◆ EXERCISE GOAL: Copy out every line of the listing in which "subtotal" appears.

Top of SUPPLIED INFORMATION

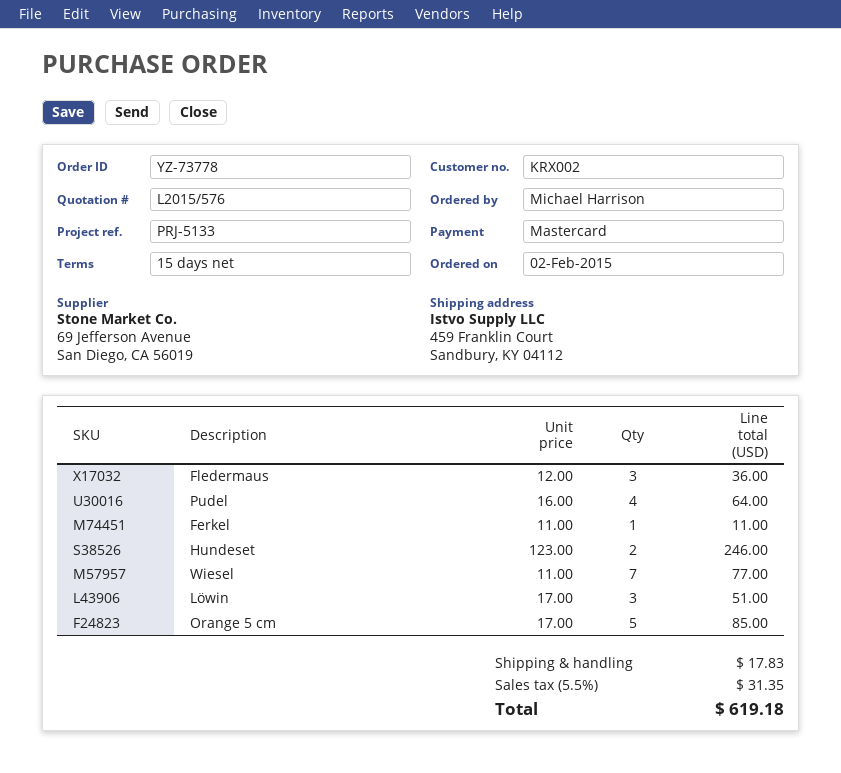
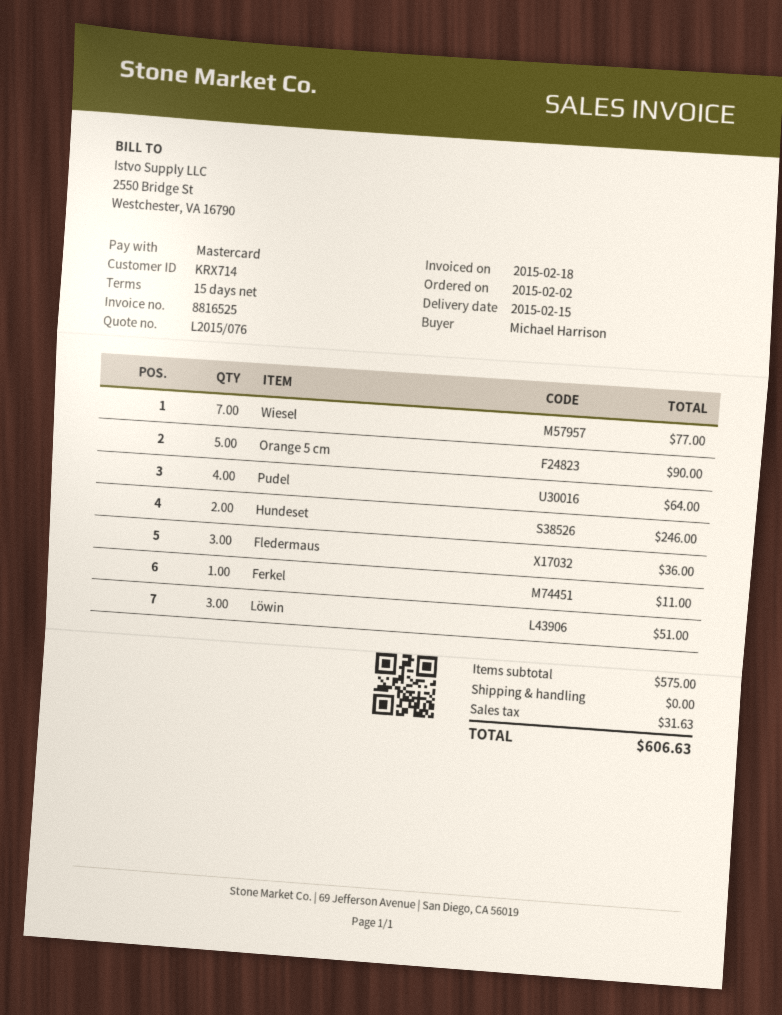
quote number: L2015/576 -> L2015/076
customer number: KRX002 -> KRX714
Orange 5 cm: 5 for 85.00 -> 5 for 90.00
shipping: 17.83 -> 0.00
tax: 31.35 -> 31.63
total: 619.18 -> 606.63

Bottom of SUPPLIED INFORMATION
Top of SUPPLIED INFORMATION

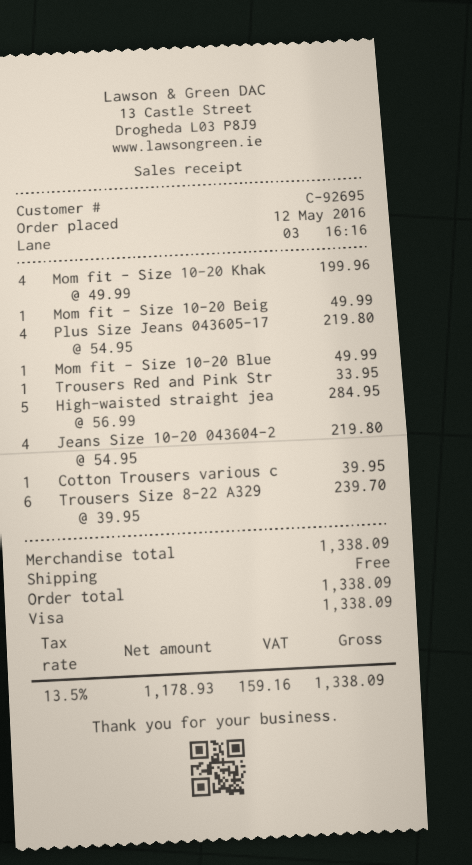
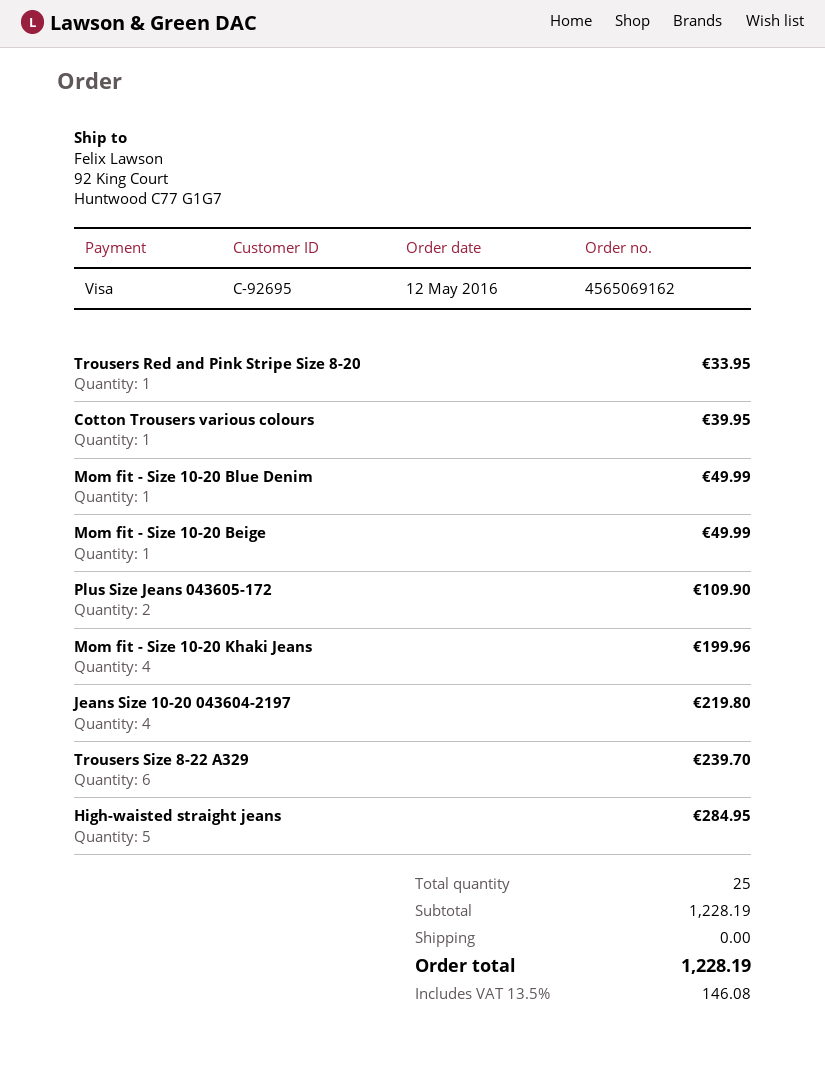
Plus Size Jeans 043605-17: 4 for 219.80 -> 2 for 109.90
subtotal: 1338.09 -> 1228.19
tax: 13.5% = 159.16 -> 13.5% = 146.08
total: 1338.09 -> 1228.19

Bottom of SUPPLIED INFORMATION
Top of SUPPLIED INFORMATION

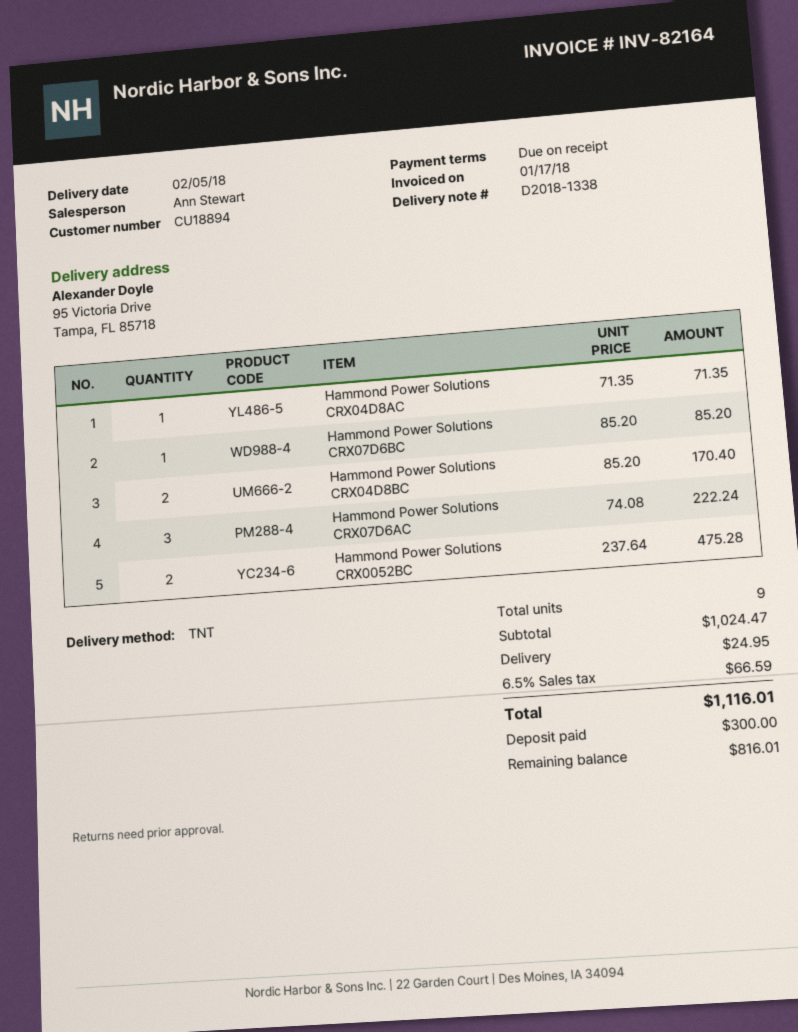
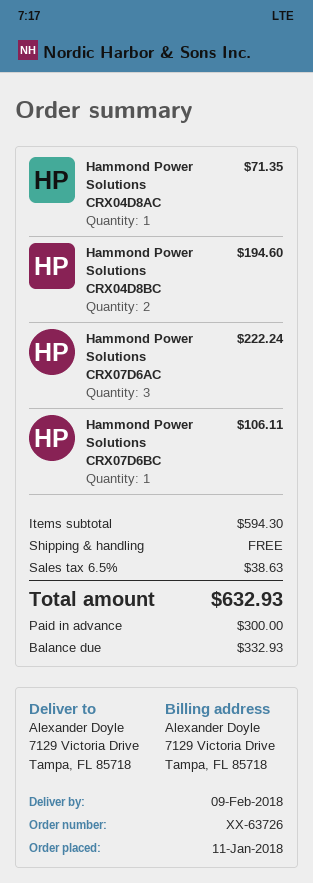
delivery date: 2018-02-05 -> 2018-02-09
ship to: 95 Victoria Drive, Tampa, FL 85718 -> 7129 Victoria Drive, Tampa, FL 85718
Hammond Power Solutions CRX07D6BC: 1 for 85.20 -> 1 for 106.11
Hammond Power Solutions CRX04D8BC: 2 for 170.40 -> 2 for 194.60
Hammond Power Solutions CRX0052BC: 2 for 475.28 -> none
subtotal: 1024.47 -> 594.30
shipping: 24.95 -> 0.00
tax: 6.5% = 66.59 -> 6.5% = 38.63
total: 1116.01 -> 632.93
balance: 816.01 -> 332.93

Bottom of SUPPLIED INFORMATION

◆ WRITTEN SOLUTION:
subtotal: 1338.09 -> 1228.19
subtotal: 1024.47 -> 594.30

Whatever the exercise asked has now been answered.